# Try it
Print, exactly as they stand, the lines below from the one that has "[535,64,562,73] other ->" to the one that has "(455, 102) none", inclusive, leaving out the pictures.

----

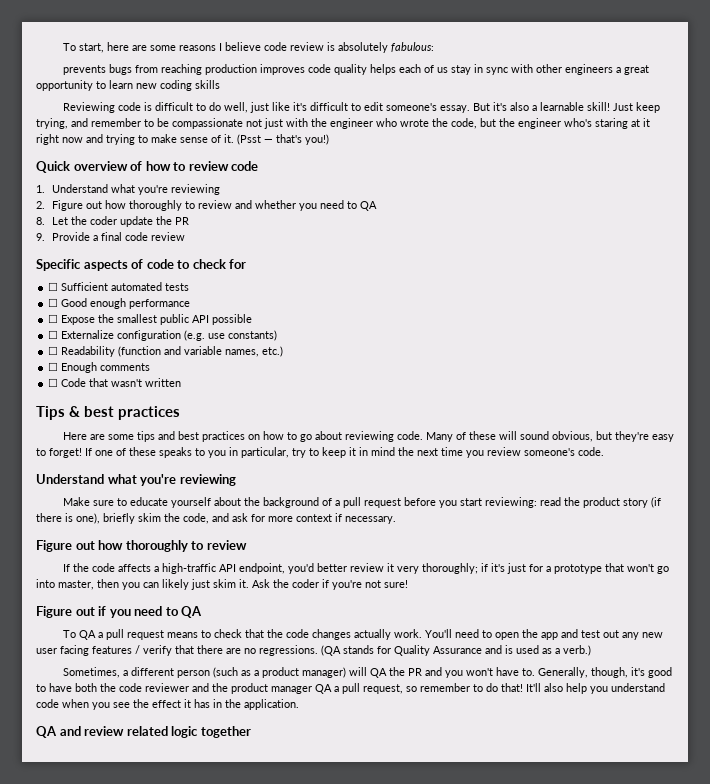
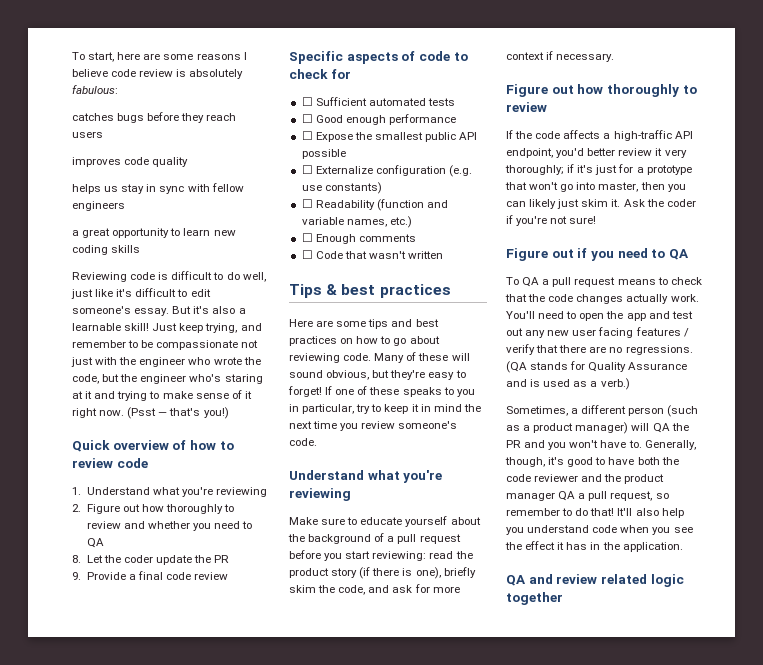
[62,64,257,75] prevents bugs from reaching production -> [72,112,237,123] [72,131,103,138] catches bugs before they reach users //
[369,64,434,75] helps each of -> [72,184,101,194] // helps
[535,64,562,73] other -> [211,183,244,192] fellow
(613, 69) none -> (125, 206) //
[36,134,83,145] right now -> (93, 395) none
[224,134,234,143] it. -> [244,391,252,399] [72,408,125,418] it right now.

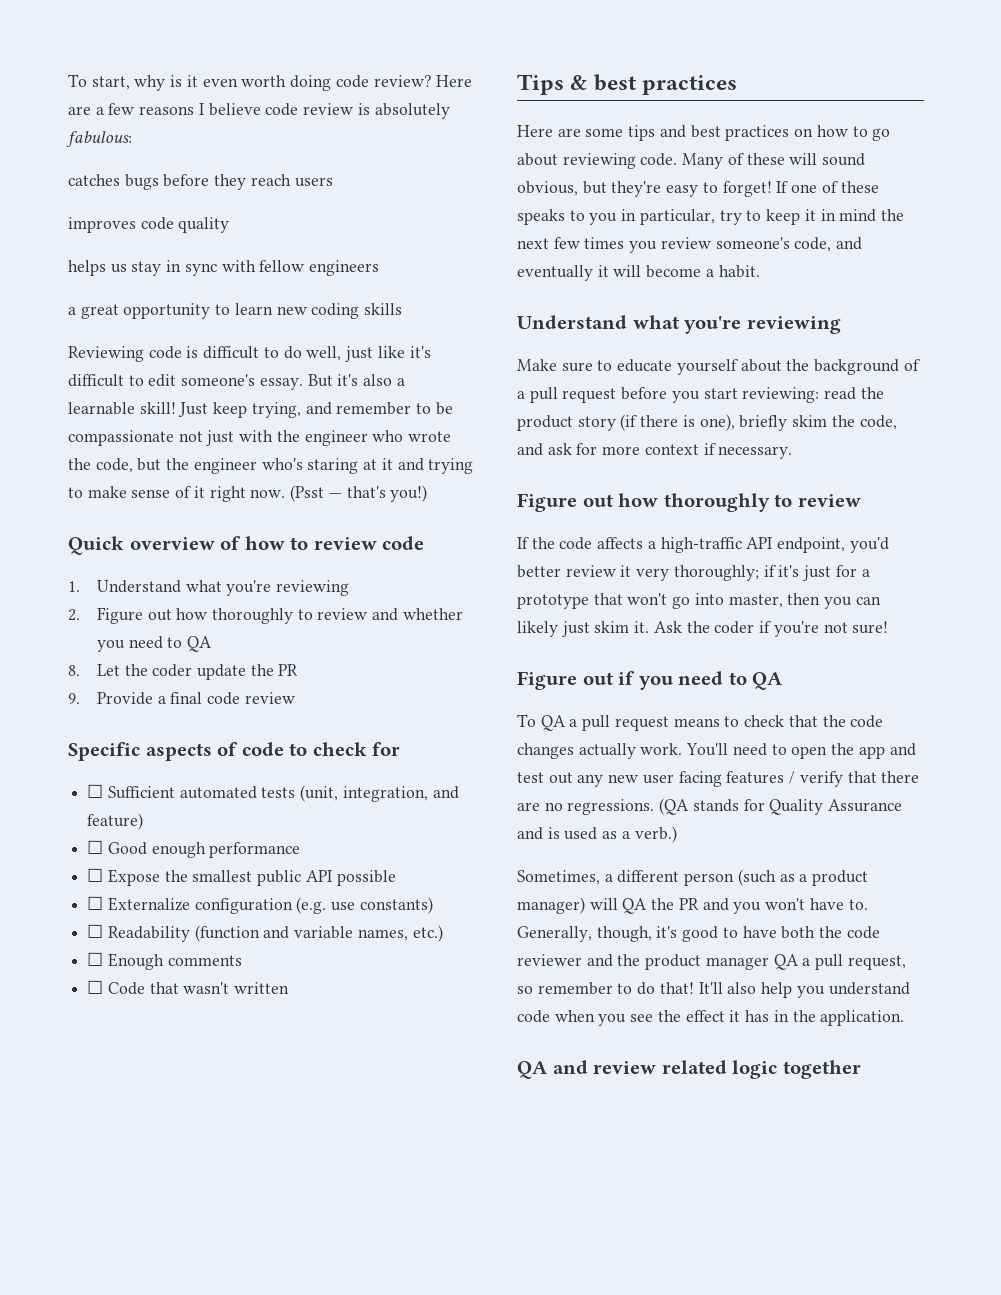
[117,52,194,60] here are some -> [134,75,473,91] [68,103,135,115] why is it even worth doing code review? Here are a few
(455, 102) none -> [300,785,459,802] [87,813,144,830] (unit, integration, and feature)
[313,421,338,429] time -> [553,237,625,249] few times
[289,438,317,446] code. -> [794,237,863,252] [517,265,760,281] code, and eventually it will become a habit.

----

# Reply
[535,64,562,73] other -> [211,183,244,192] fellow
(613, 69) none -> (125, 206) //
[36,134,83,145] right now -> (93, 395) none
[224,134,234,143] it. -> [244,391,252,399] [72,408,125,418] it right now.

[117,52,194,60] here are some -> [134,75,473,91] [68,103,135,115] why is it even worth doing code review? Here are a few
(455, 102) none -> [300,785,459,802] [87,813,144,830] (unit, integration, and feature)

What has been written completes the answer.